Might it have been intended that one of the columns of $\mathbf{X}$ is a column of $1$s? –  Michael Hardy Nov 12 '12 at 15:16
    
@MichaelHardy: You right, the first column of $\mathbf{X}$ is a a column of $\mathbf{1}$s. –  MYaseen208 Nov 12 '12 at 15:18

1 Answer 1

In view of the comments I'll construe the word "design" in the phrase "design matrix" to mean that one of the columns of $\mathbf{X}$ is a column of $1$s, although that usage is not universal.

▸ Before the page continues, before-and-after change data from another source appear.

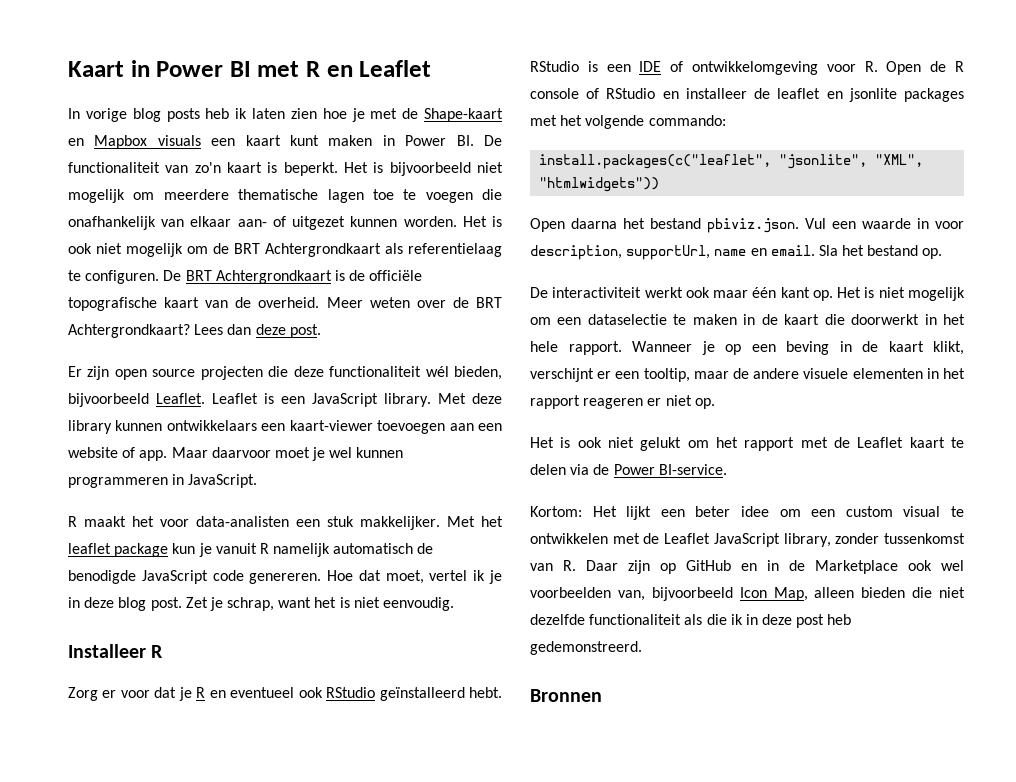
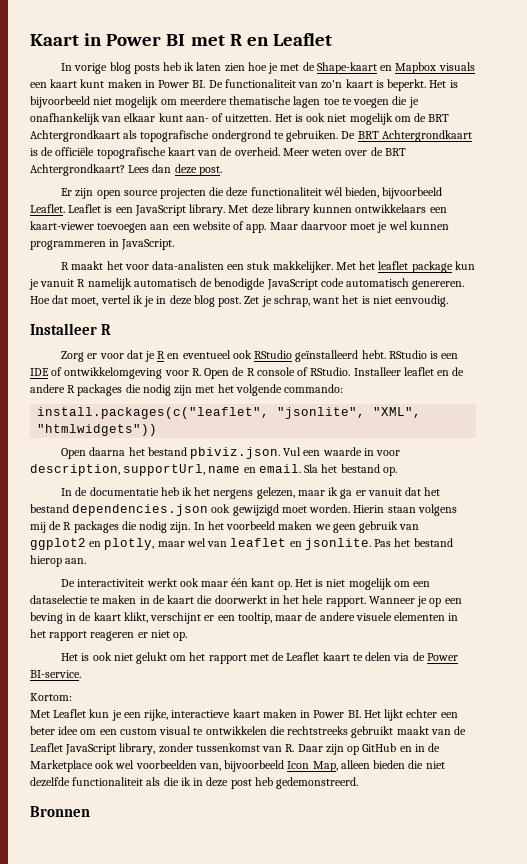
(502, 194) none -> [408,97,419,108] je
(232, 221) none -> [158,113,183,122] kunt
[292,216,457,230] uitgezet kunnen worden. -> [225,114,272,123] uitzetten.
[408,243,502,257] [68,270,160,284] referentielaag te configuren. -> [140,130,339,142] topografische ondergrond te gebruiken.
(244, 575) none -> [346,278,410,287] automatisch
[606,88,964,102] RStudio en installeer de leaflet en jsonlite packages -> [310,367,465,376] [30,384,193,396] RStudio. Installeer leaflet en de andere R packages die nodig zijn
(943, 253) none -> [61,487,441,499] [30,504,457,516] [30,521,420,533] [30,538,453,550] [30,555,87,567] // In de documentatie heb ik het nergens gelezen, maar ik ga er vanuit dat het bestand dependencies.json ook gewijzigd moet worden. Hierin staan volgens mij de R packages die nodig zijn. In het voorbeeld maken we geen gebruik van ggplot2 en plotly, maar wel van leaflet en jsonlite. Pas het bestand hierop aan.
(582, 511) none -> [30,709,361,721] // Met Leaflet kun je een rijke, interactieve kaart maken in Power BI.
(652, 513) none -> [406,709,438,718] echter
[612,533,640,544] met -> [269,726,451,738] die rechtstreeks gebruikt maakt van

Then the column space of $\mathbf{J}$ is a subspace of the column space of $\mathbf{X}$. The matrix $\mathbf{H}$ represents the projection onto the column space of $\mathbf{X}$. If $\mathbf{Y}\in\mathbb{R}^{n\times 1}$ then $\mathbf{HY}$ is the projection of $\mathbf{Y}$ onto the column space of $\mathbf{X}$, and $\mathbf{\overline{J}Y}$ is the projection of $\mathbf{Y}$ onto the column of $1$s.

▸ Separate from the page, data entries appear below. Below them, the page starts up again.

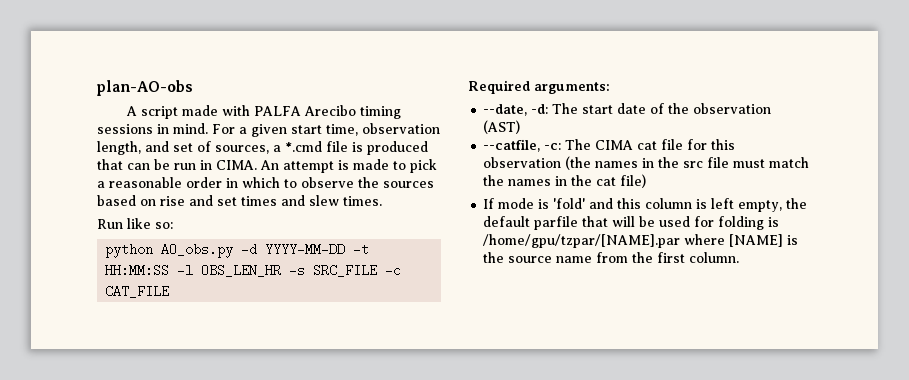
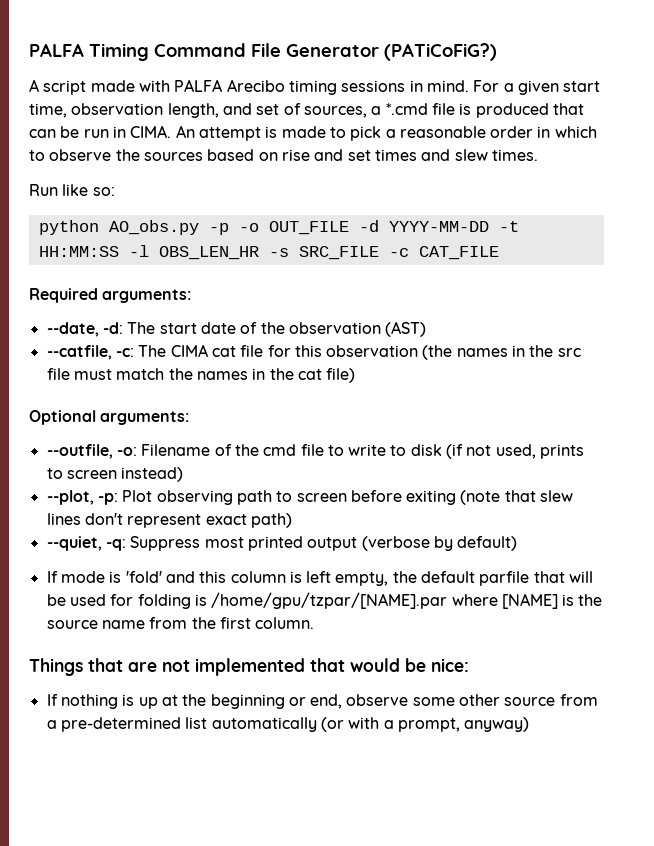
[97,80,193,96] plan-AO-obs -> [29,43,497,61] PALFA Timing Command File Generator (PATiCoFiG?)
(234, 250) none -> [208,221,349,235] -p -o OUT_FILE
(647, 181) none -> [29,410,190,425] [46,444,585,459] [46,467,184,482] [46,490,574,505] [46,513,292,528] [46,536,518,551] // Optional arguments: // --outfile, -o: Filename of the cmd file to write to disk (if not used, prints to screen instead) // --plot, -p: Plot observing path to screen before exiting (note that slew lines don't represent exact path) // --quiet, -q: Suppress most printed output (verbose by default)
(740, 257) none -> [29,658,469,676] [46,694,598,709] [46,717,530,732] // Things that are not implemented that would be nice: // If nothing is up at the beginning or end, observe some other source from a pre-determined list automatically (or with a prompt, anyway)

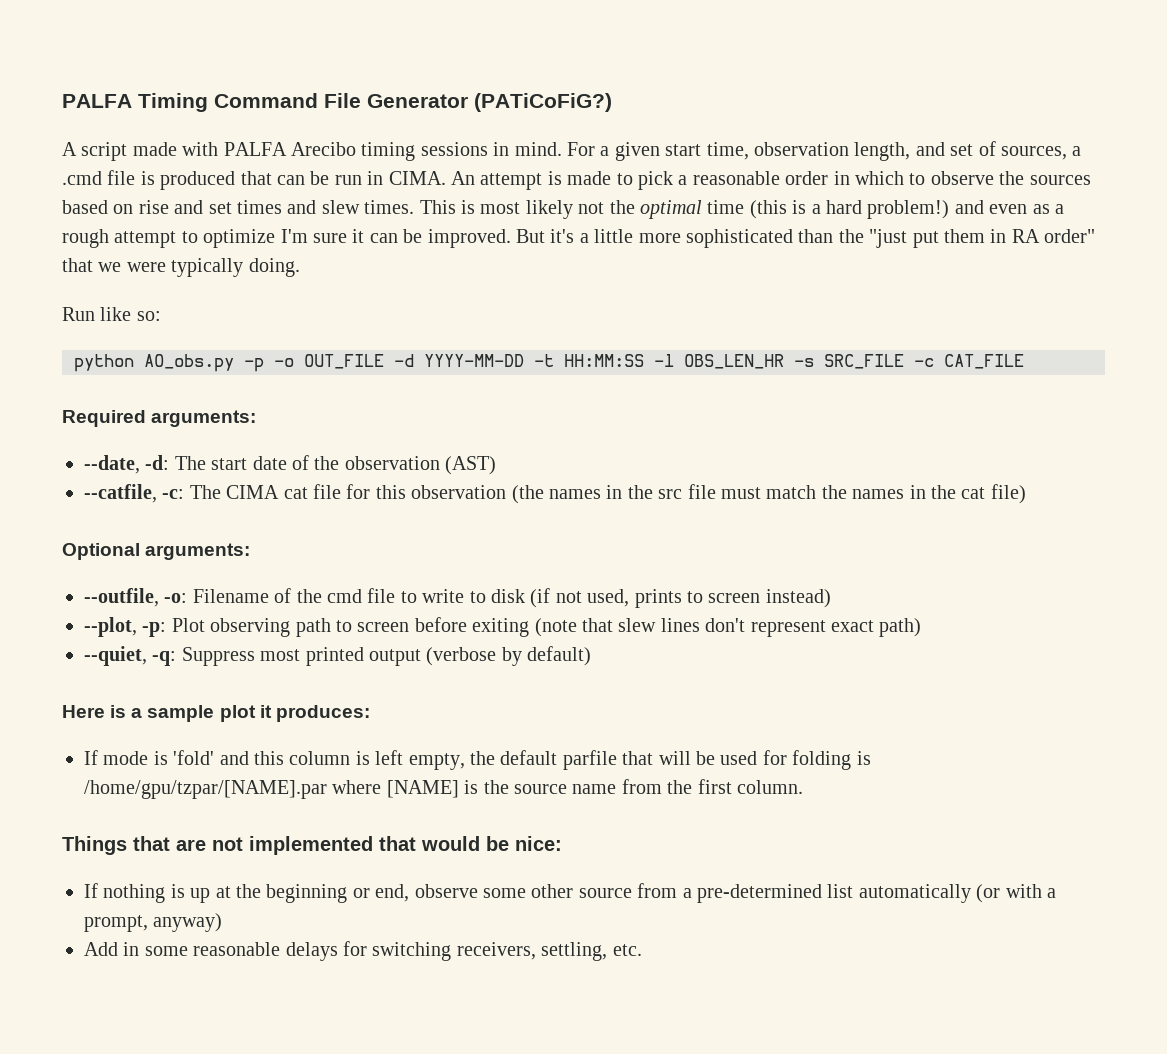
[385,103,428,115] *.cmd -> [62,171,102,185] .cmd
(538, 155) none -> [419,200,1064,219] [62,229,1096,248] [62,258,300,277] This is most likely not the optimal time (this is a hard problem!) and even as a rough attempt to optimize I'm sure it can be improved. But it's a little more sophisticated than the "just put them in RA order" that we were typically doing.
(518, 543) none -> [62,705,370,722] // Here is a sample plot it produces:
(530, 724) none -> [84,941,642,961] // Add in some reasonable delays for switching receivers, settling, etc.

Since the column space of $\mathbf{J}$ is a subspace of that of $\mathbf{X}$, the column space of $\mathbf{\overline{J}}$ is also a subspace of that of $\mathbf{X}$, and we have $\mathbf{H\overline{J}}=\mathbf{\overline{J}}$, i.e. the projection of a column of $\mathbf{\overline{J}}$ onto the column space of $\mathbf{X}$ is itself. Since $\mathbf{H}$ and $\mathbf{\overline{J}}$ are symmetric, we have $$ \mathbf{H\overline{J}}=\mathbf{\overline{J}}\text{ and } \mathbf{\overline{J}H}=\mathbf{\overline{J}}. $$

Consequently you get an affirmative answer.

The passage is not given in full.